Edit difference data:
....................
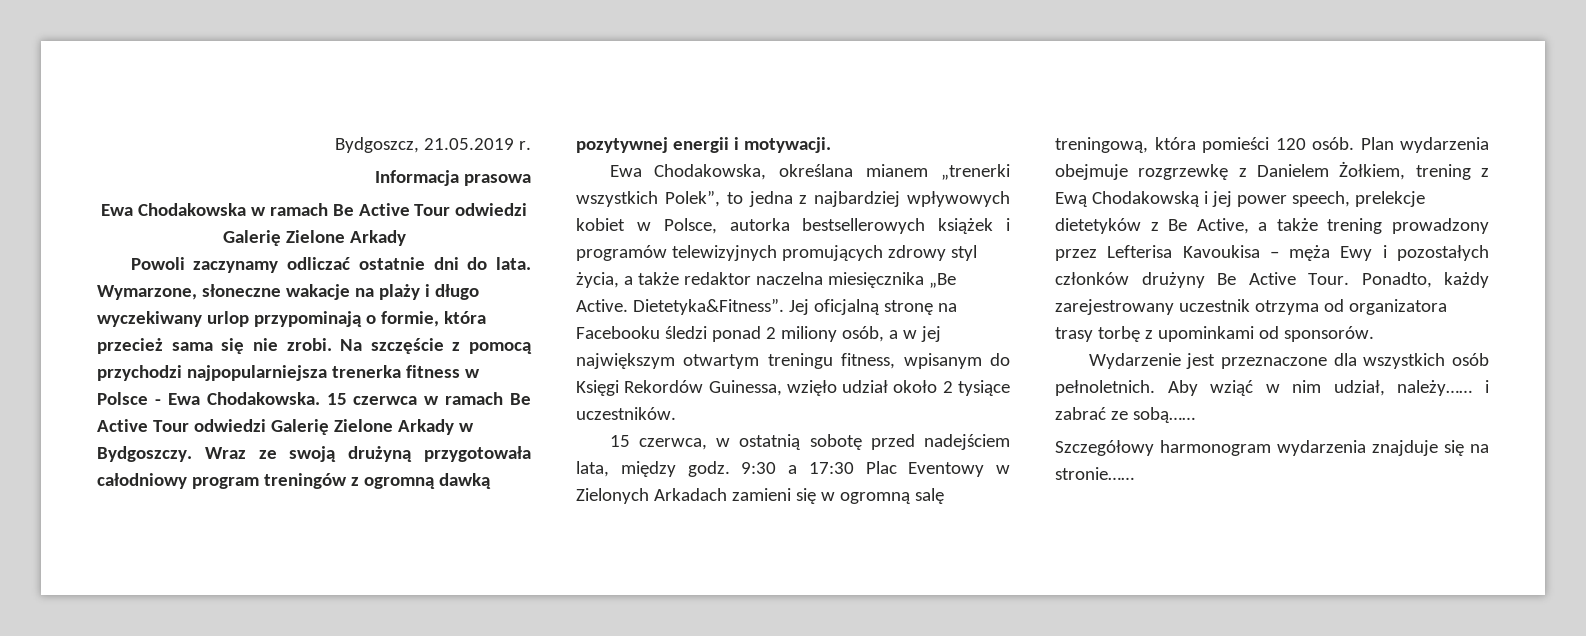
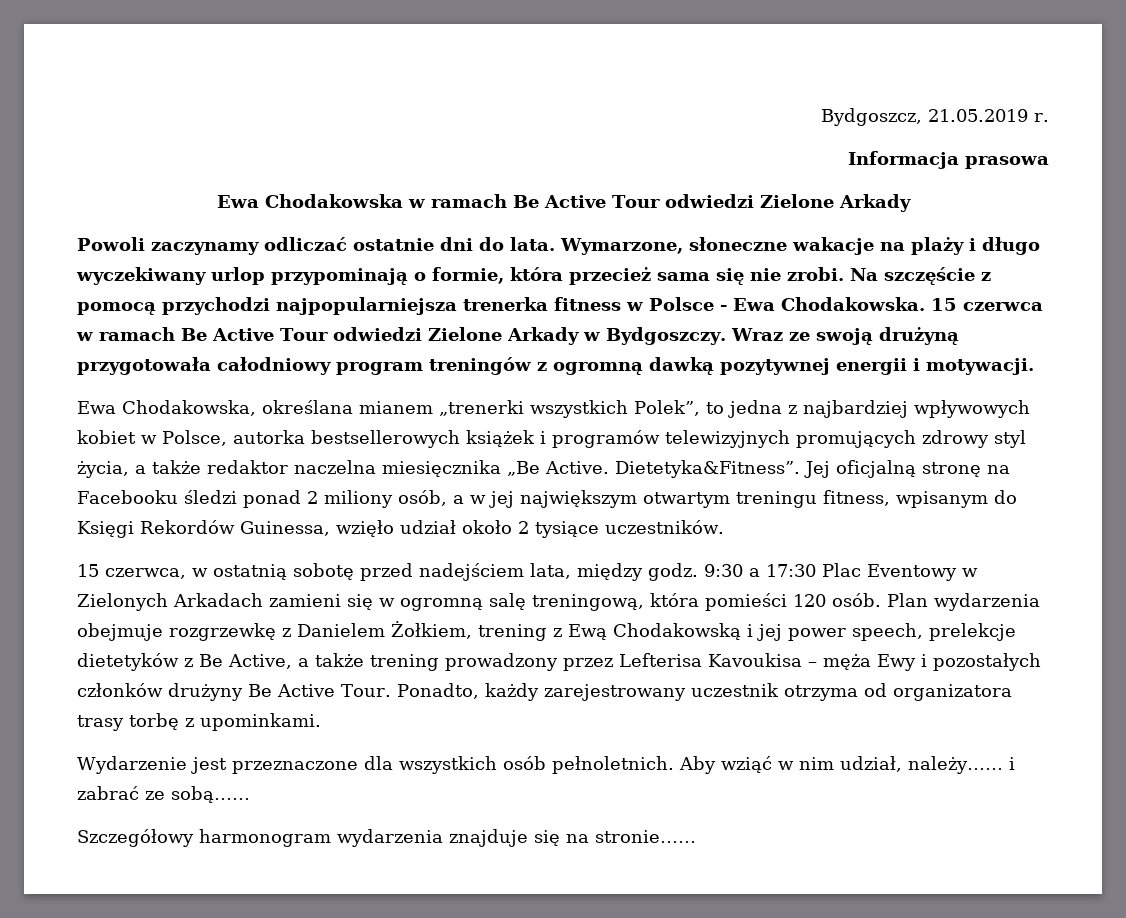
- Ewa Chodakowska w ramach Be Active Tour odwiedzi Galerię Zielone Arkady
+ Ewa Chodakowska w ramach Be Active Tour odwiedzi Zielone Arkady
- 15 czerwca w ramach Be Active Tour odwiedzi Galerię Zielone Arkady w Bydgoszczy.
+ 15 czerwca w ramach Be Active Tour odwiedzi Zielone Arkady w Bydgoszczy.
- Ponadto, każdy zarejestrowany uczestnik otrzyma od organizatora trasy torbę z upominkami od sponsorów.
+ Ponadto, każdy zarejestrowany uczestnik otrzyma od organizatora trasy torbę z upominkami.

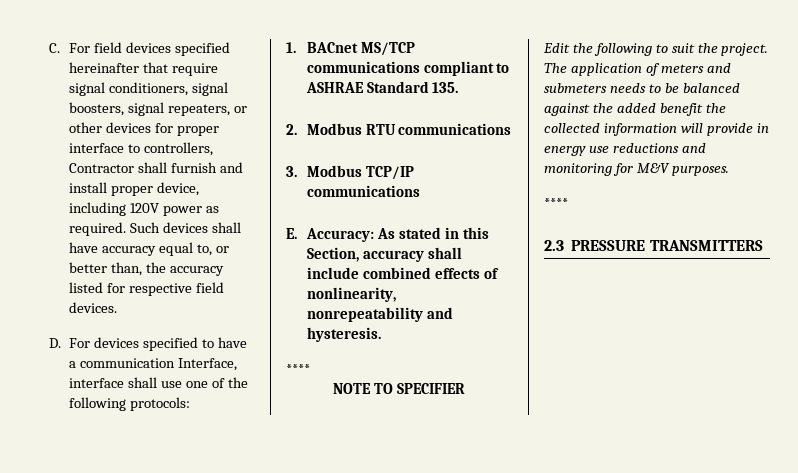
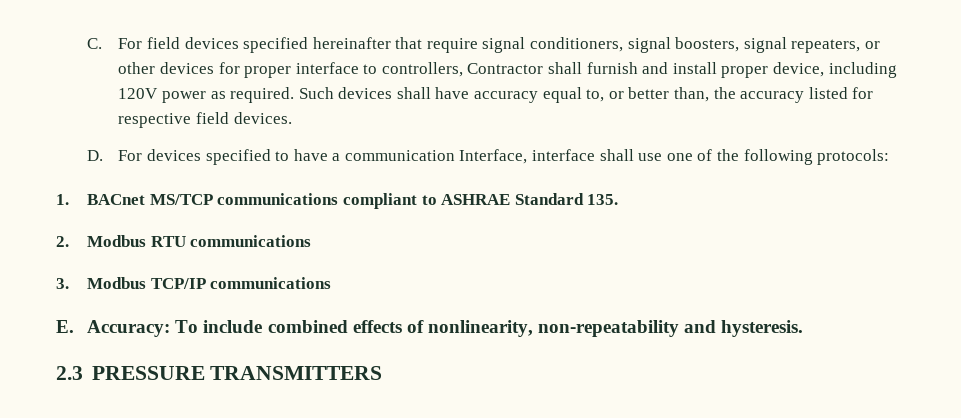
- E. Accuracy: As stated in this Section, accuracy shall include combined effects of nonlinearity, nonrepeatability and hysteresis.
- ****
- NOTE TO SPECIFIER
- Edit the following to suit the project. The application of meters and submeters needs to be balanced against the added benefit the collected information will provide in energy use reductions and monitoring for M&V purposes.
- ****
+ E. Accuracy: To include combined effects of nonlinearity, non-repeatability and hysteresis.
....................
#### [What you have to do]
Every line above in which the word "Active" occurs needs to be copied.

#### [Task result]
- Ewa Chodakowska w ramach Be Active Tour odwiedzi Galerię Zielone Arkady
+ Ewa Chodakowska w ramach Be Active Tour odwiedzi Zielone Arkady
- 15 czerwca w ramach Be Active Tour odwiedzi Galerię Zielone Arkady w Bydgoszczy.
+ 15 czerwca w ramach Be Active Tour odwiedzi Zielone Arkady w Bydgoszczy.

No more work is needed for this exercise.